Principle 3: People Buy When the Conditions are Right (P3)

 

"Make them feel like they're the lucky ones."

You can orchestrate the environment to make people buy, and you do this through Transparency of Scarcity.

💡 The Stories

  • The Ultra Music Festival Method: Ultra promotes their event all year long. But they only open ticket sales for one hour on one day. Because of this extreme bottleneck, everyone sets alarms, stays awake, and competes to buy. The company makes it feel like they are doing you a favor by letting you buy from them.

  • The McDonald’s Queue: Think about a food court or drive-thru. If Burger King has no line and McDonald's has a massive queue, people will often join the McDonald's queue anyway. Why? Because the line is visual proof that the food is worth waiting for.

Insight: People suffer from FOMO (Fear Of Missing Out). They buy what other people are buying. Show your waiting list numbers! (But only once they are high enough to be impressive).


Principle 4: The Customer is NOT King - Have Standards (P4)

 

"Respect your boundaries so they respect your value."

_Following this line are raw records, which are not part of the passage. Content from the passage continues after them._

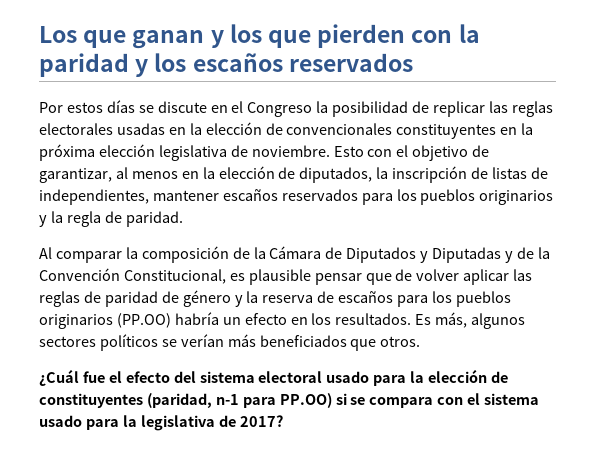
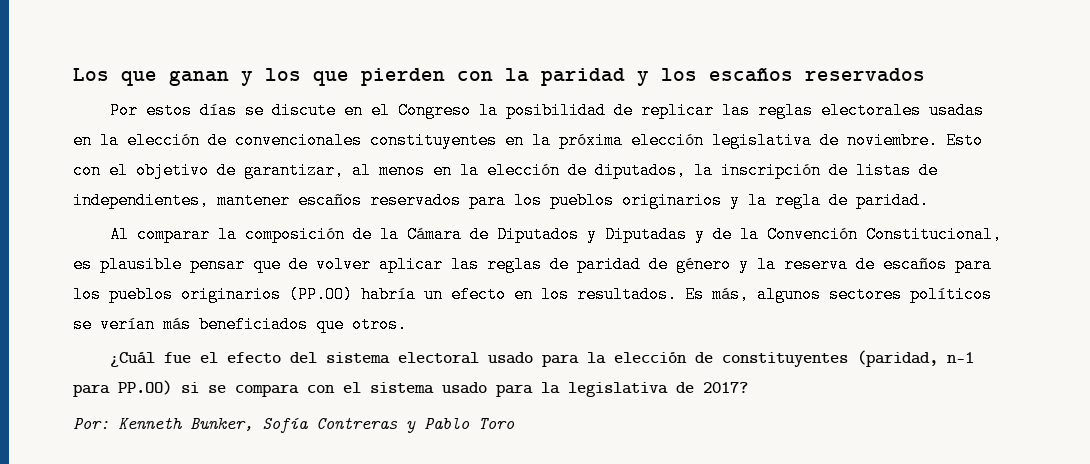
+ Por: Kenneth Bunker, Sofía Contreras y Pablo Toro

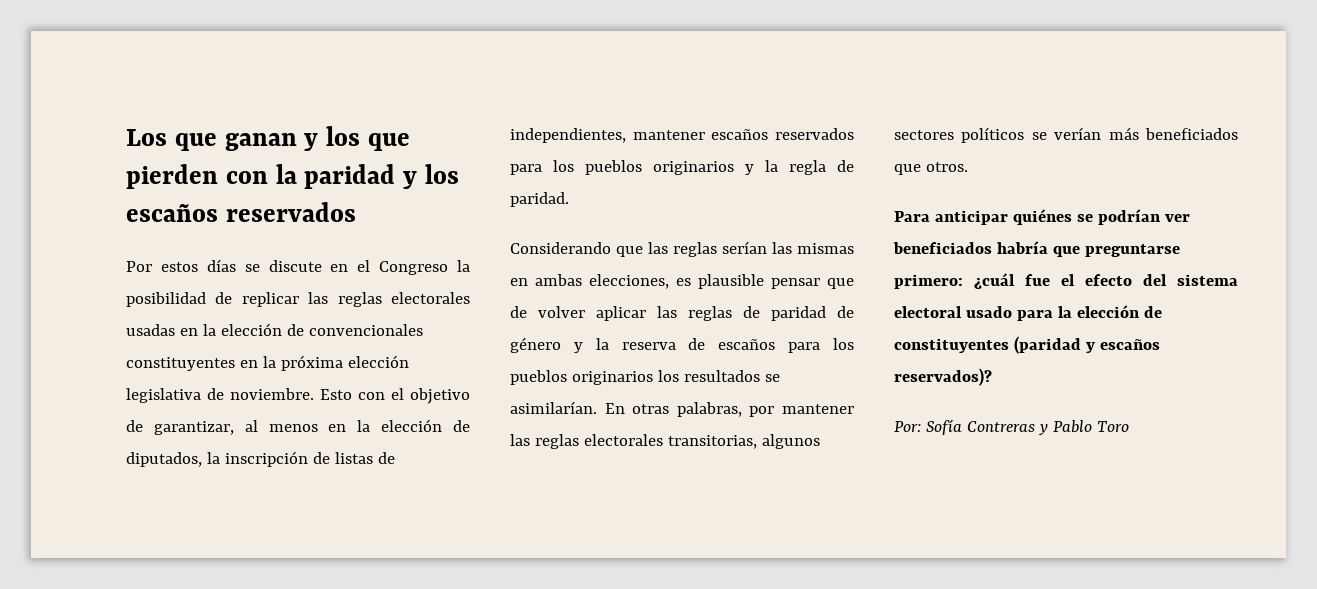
- Al comparar la composición de la Cámara de Diputados y Diputadas y de la Convención Constitucional, es plausible pensar que de volver aplicar las reglas de paridad de género y la reserva de escaños para los pueblos originarios (PP.OO) habría un efecto en los resultados. Es más, algunos sectores políticos se verían más beneficiados que otros.
+ Considerando que las reglas serían las mismas en ambas elecciones, es plausible pensar que de volver aplicar las reglas de paridad de género y la reserva de escaños para los pueblos originarios los resultados se asimilarían. En otras palabras, por mantener las reglas electorales transitorias, algunos sectores políticos se verían más beneficiados que otros.
- ¿Cuál fue el efecto del sistema electoral usado para la elección de constituyentes (paridad, n-1 para PP.OO) si se compara con el sistema usado para la legislativa de 2017?
+ Para anticipar quiénes se podrían ver beneficiados habría que preguntarse primero: ¿cuál fue el efecto del sistema electoral usado para la elección de constituyentes (paridad y escaños reservados)?
- Por: Kenneth Bunker, Sofía Contreras y Pablo Toro
+ Por: Sofía Contreras y Pablo Toro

If you believe the customer is king, you will constantly bend over backward, slash your prices, and hurt your business. Desperation kills sales. You and the customer are equals exchanging mutual value.

💡 The Story: The Coach Who Fires Clients

Daniel Priestley once hired a high-end coach. This coach had strict rules: he took a 6-week holiday every year, only worked with a handful of people, and required his clients to actively challenge him. He told Daniel that he had recently fired two of his clients because they weren't challenging enough! Because he operated with such high standards, people were desperate to work with him.

  • Google & Netflix do this too: Google puts applicants through intensive, "Hunger Games" style tests to prove they are the best. Netflix offers a $2,000 "pay-to-quit" bonus because they only want people who genuinely want to be there.

 


 

Principle 5: Build a Product Ecosystem (P5)

"Build stairs, not a giant wall."

If your only product is a massive, high-ticket offer, you are asking cold prospects to make a terrifyingly huge leap. Instead, build a staircase of "micro-commitments."

      [ Core Product ($$$$) ]  <-- The Destination

      [ Monthly Plan ($$$) ]

     [ Entry Product ($$) ]

    [ Free Lead Magnet ($) ]     <-- The Step-In


By offering a valuable free resource or a low-cost guide, you let them enter your ecosystem risk-free.

Key Quote: "It is so much easier to sell to a customer the second time than it is the first time."